For instance, when a penalty flag is thrown identifying a “Horse collar violation,” no one blames an individual player—rather they all continue to play as a team. Playing together as a team proves the only way to win.  

I am wondering if the same admonishment can apply to our hospital board and the community it serves. Perhaps the HHMH board needs to listen to the nurses and doctors, their staff, and employees, and the whole community.

At the bankruptcy hearing in Federal Court in San Jose I paid attention as the judge listened to both sides. After hearing the lawyers representing the hospital board members followed by listening to lawyers representing the nurses union plus the San Benito County Counsel, the presiding judge issued his preliminary ruling. He spoke advising both sides. He acknowledged creativity on both sides, talent on both sides, education and ability on both sides; therefore he concluded that both sides should get together and cooperatively find the solution.

I am wondering if a Super Bowl operates in this manner. Each side has devoted fans. Each side wants to win. There is no tie score.  

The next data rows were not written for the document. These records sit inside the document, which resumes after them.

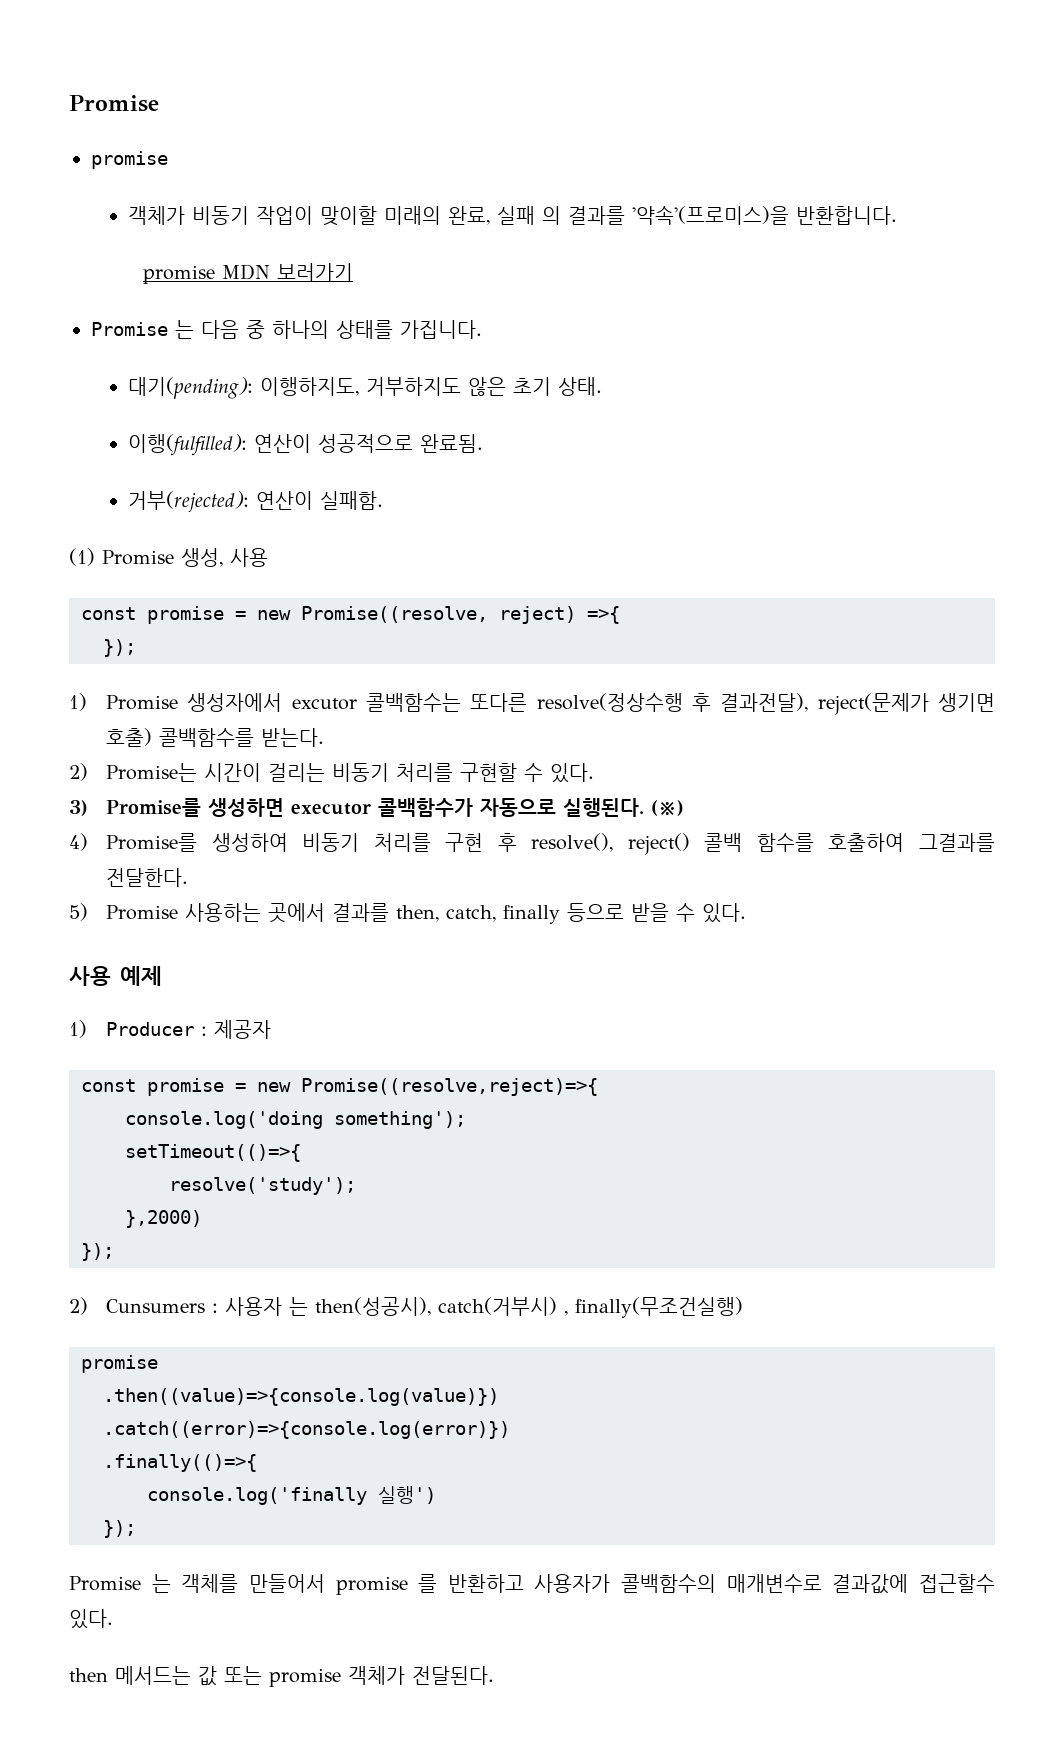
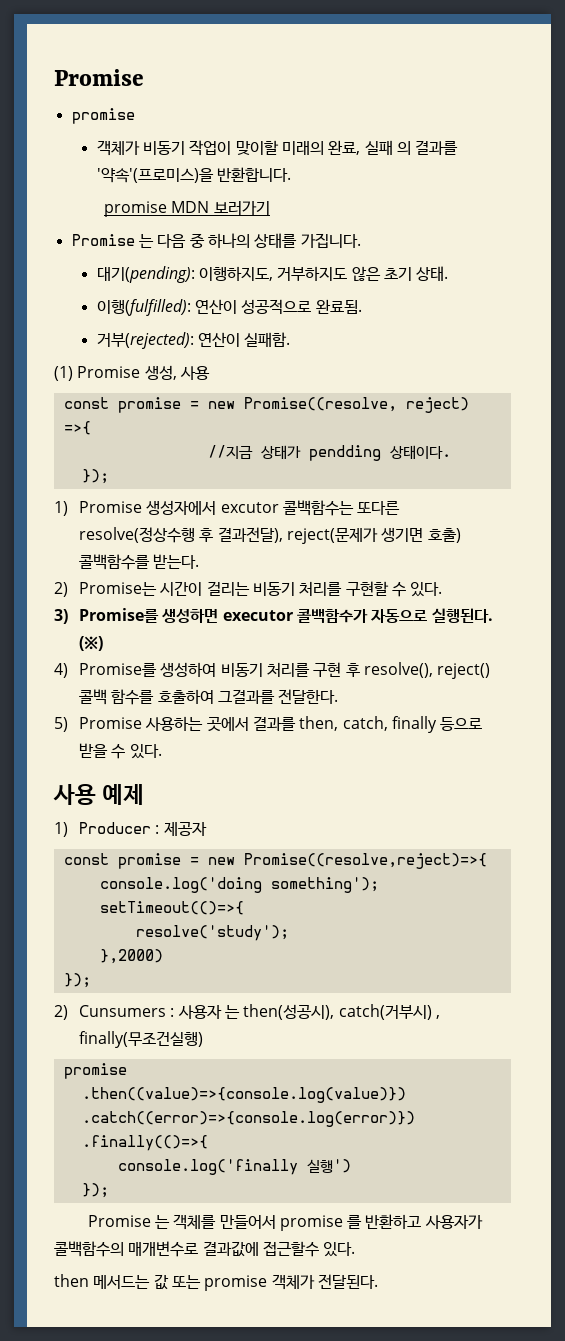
(620, 615) none -> [207,445,451,461] // //지금 상태가 pendding 상태이다.

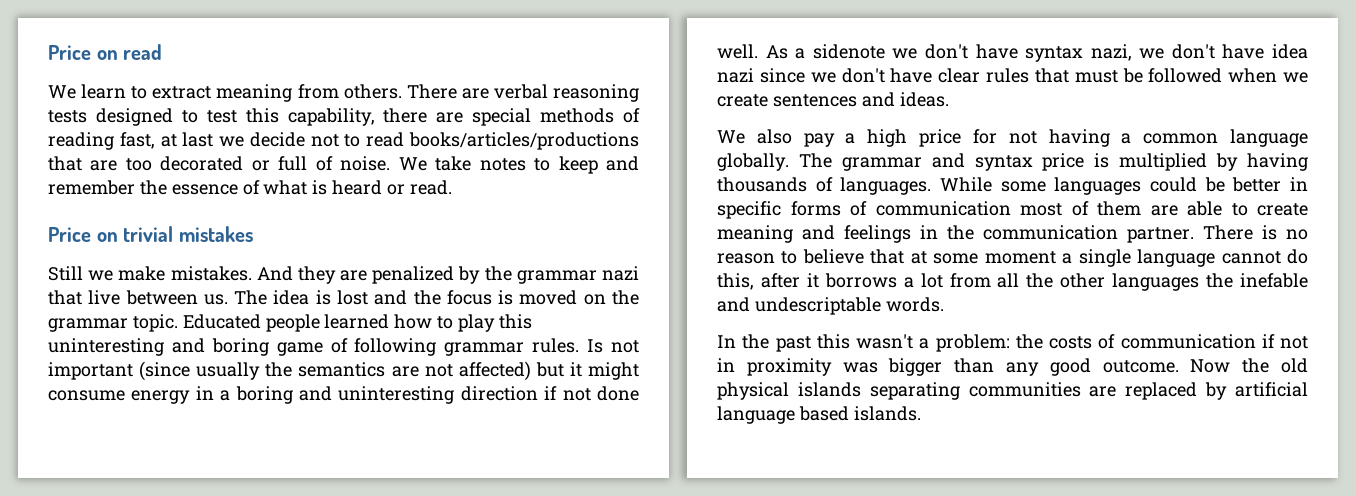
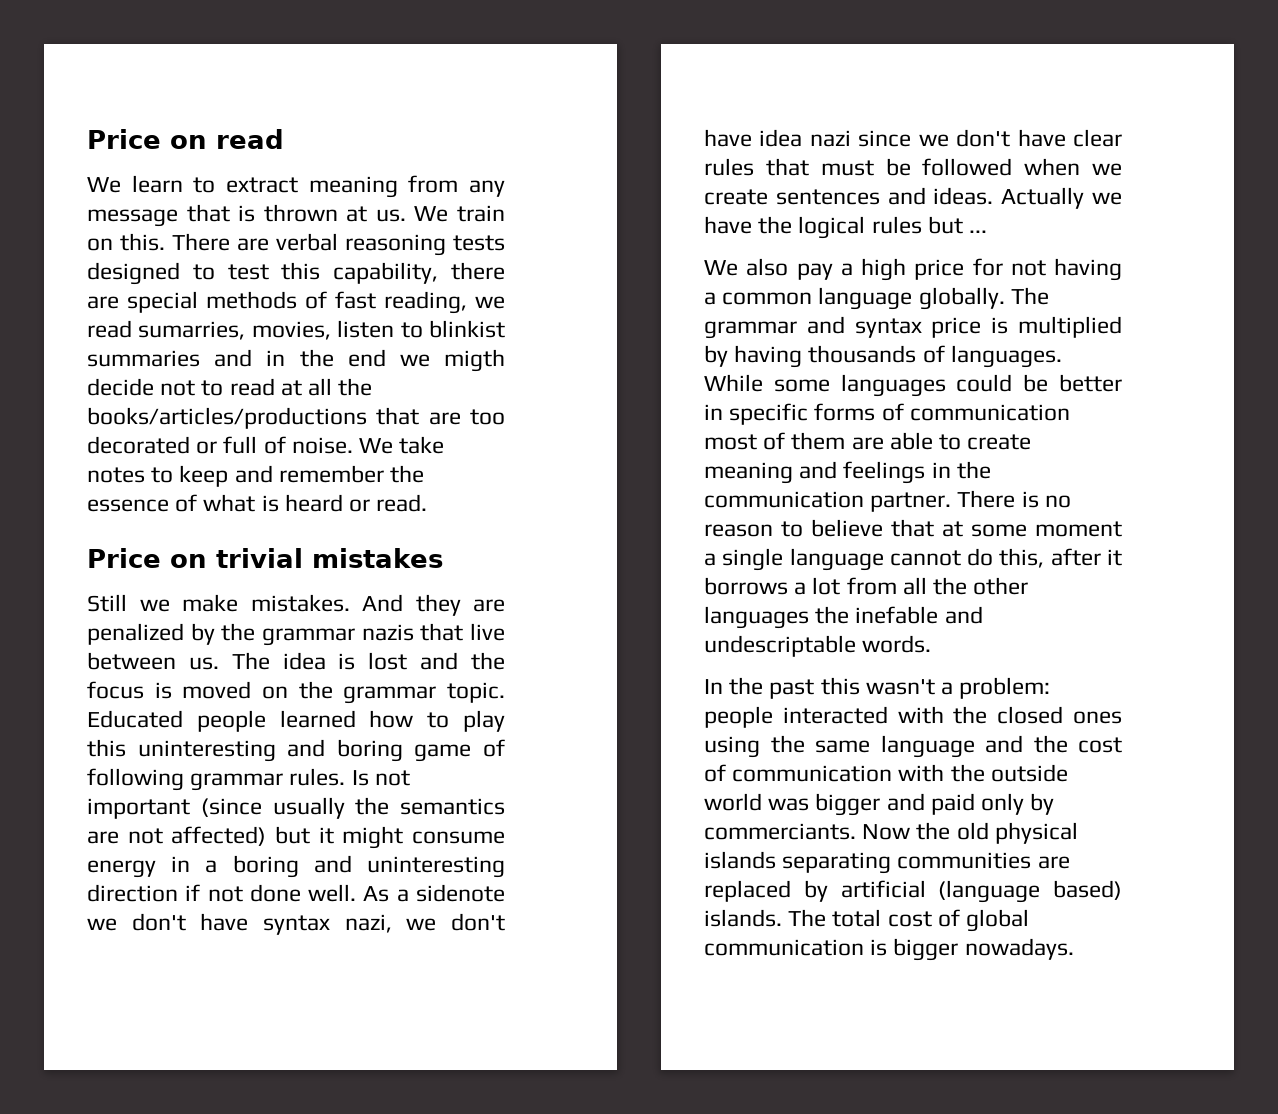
[343,84,402,99] others. -> [469,180,505,197] [87,204,505,227] [87,233,165,251] any message that is thrown at us. We train on this.
[48,132,245,150] reading fast, at last we -> [335,291,505,314] [87,320,505,340] [87,349,506,372] fast reading, we read sumarries, movies, listen to blinkist summaries and in the end we migth
(405, 139) none -> [280,378,373,396] at all the
[601,266,639,281] nazi -> [361,624,414,641] nazis
(949, 99) none -> [1001,187,1122,209] [704,216,988,239] Actually we have the logical rules but ...
[1015,334,1308,349] [717,358,1179,376] the costs of communication if not in proximity was bigger than any good outcome. -> [704,706,1122,728] [704,735,1122,758] [704,764,1068,782] [704,793,1055,816] [704,823,856,840] people interacted with the closed ones using the same language and the cost of communication with the outside world was bigger and paid only by commerciants.
[717,406,921,424] language based islands. -> [938,880,1122,903] [704,909,1030,932] [704,938,1074,961] (language based) islands. The total cost of global communication is bigger nowadays.

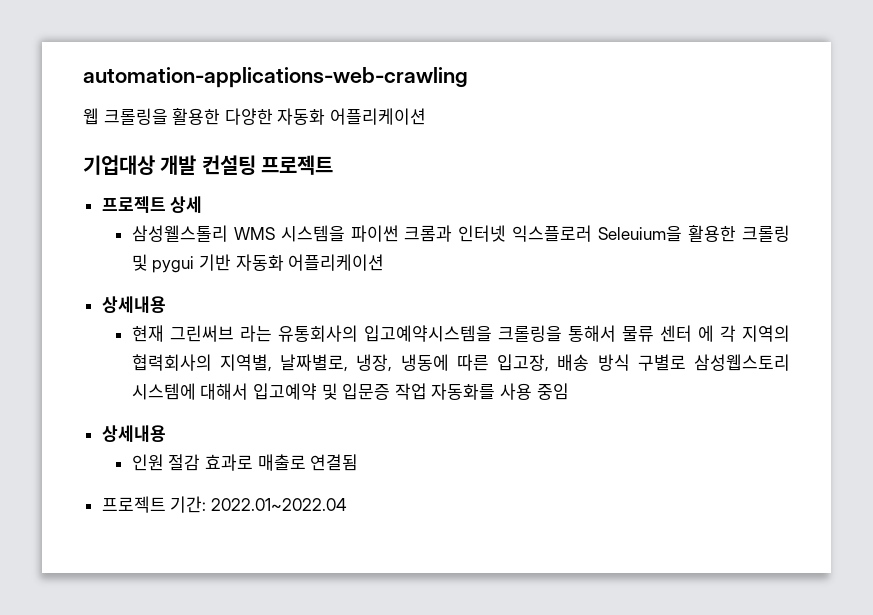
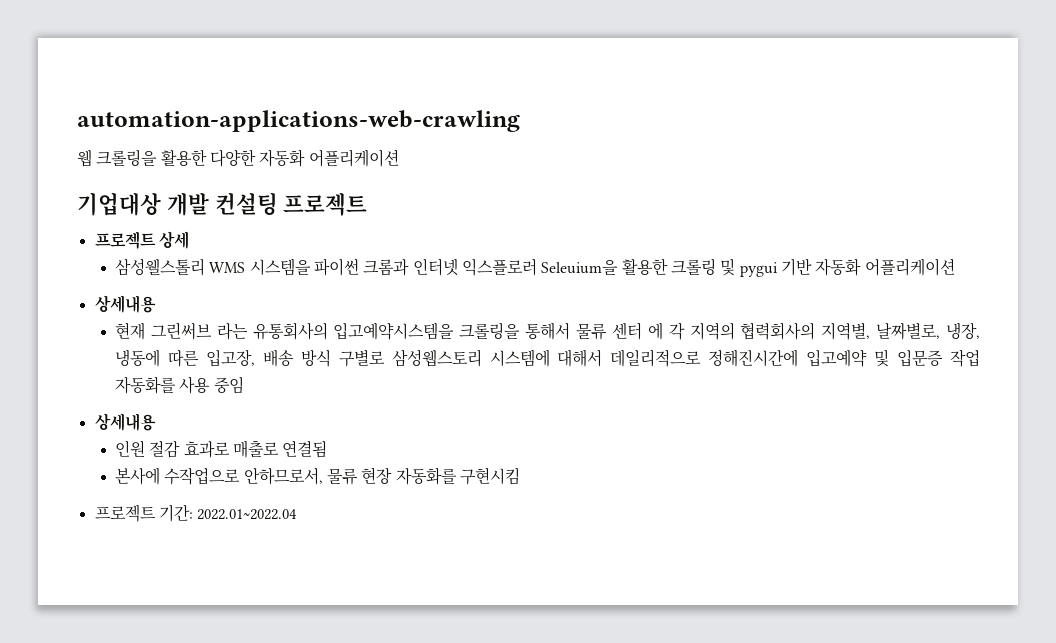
(249, 391) none -> [610,349,799,367] 데일리적으로 정해진시간에
(359, 462) none -> [115,467,520,485] // 본사에 수작업으로 안하므로서, 물류 현장 자동화를 구현시킴

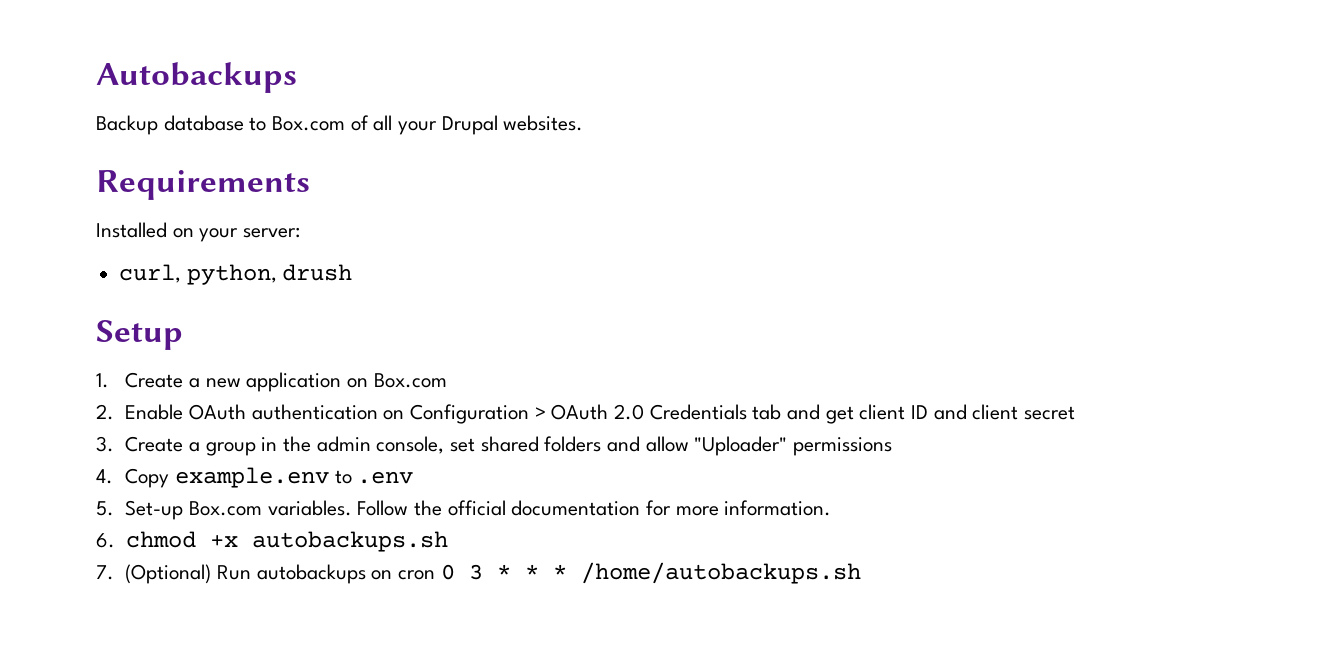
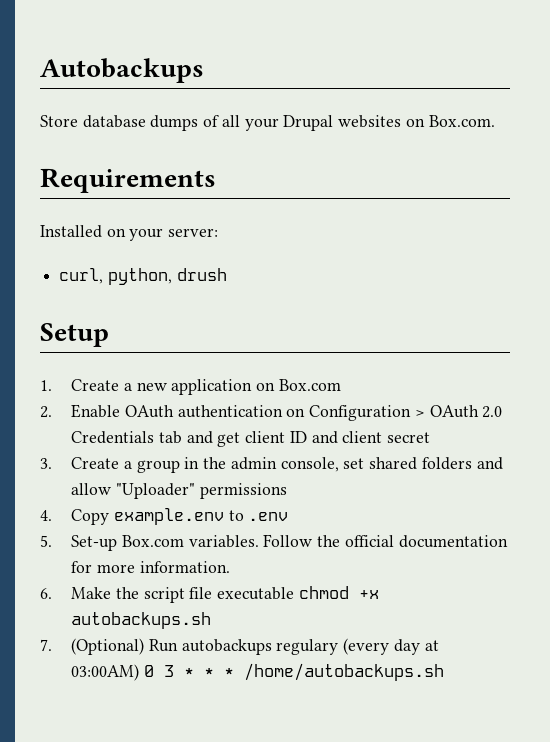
[96,115,346,135] Backup database to Box.com -> [40,115,199,131] Store database dumps
[503,115,584,131] websites. -> [338,115,495,128] websites on Box.com.
(115, 540) none -> [71,587,295,603] Make the script file executable
[371,570,435,580] on cron -> [276,638,439,655] [71,664,140,681] regulary (every day at 03:00AM)

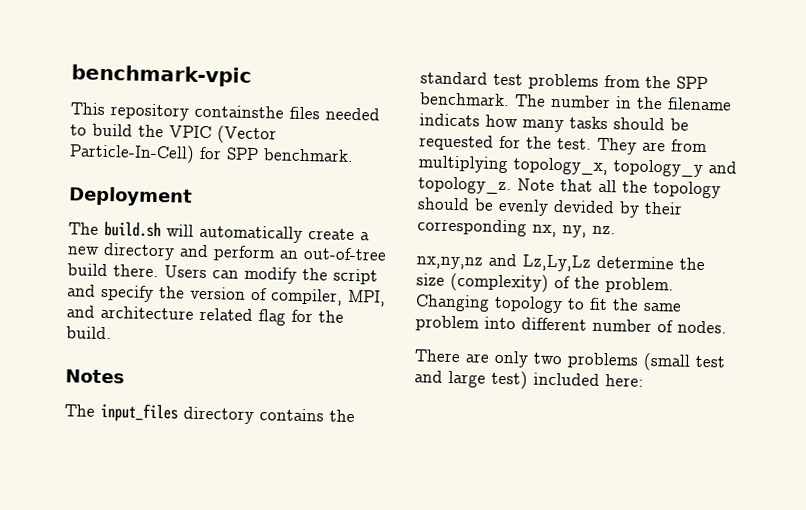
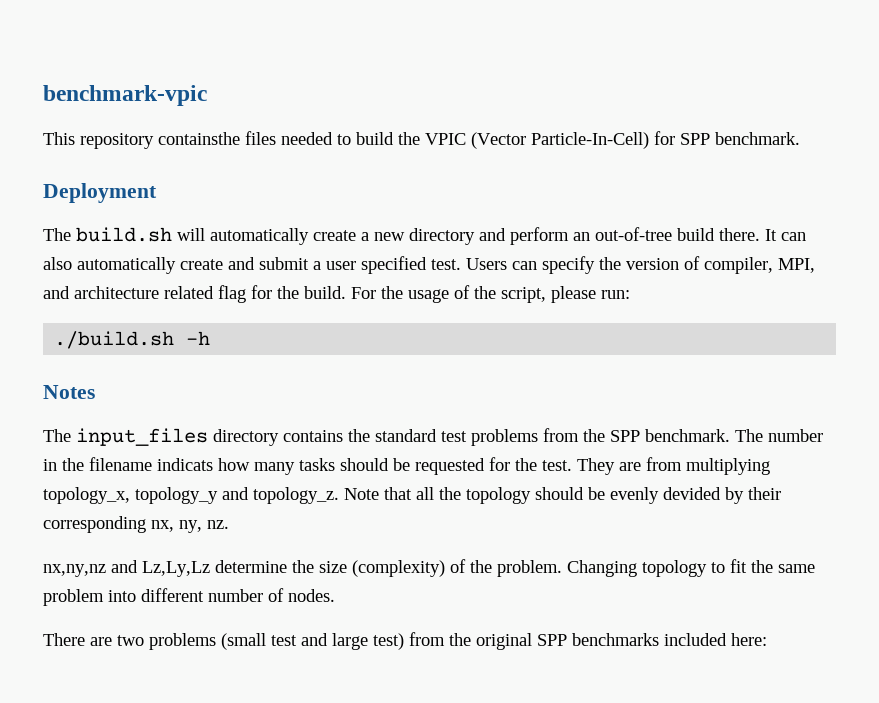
[164,265,378,285] [67,284,96,297] Users can modify the script and -> [765,229,806,241] [43,256,537,274] It can also automatically create and submit a user specified test. Users can
(112, 333) none -> [351,285,630,303] [54,331,211,349] For the usage of the script, please run: // ./build.sh -h
[494,350,529,368] only -> (112, 641) none
(528, 380) none -> [409,632,659,650] from the original SPP benchmarks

One side, the hospital board, prefers to sell to a new team and not worry about paying bills. The other side, the unions and the county, want to operate in a new expedited manner without selling and still be able to pay bills.  

Both sides are paid with taxpayer dollars. Therefore the judge advises cooperation. Both sides need to cooperate as if they were one single Super Bowl Team trying to win for their fans, the community.  

A Super Bowl game operates until a winner emerges. However, cooperation involves both sides winning something and both sides losing something. We taxpayers want to win a hospital.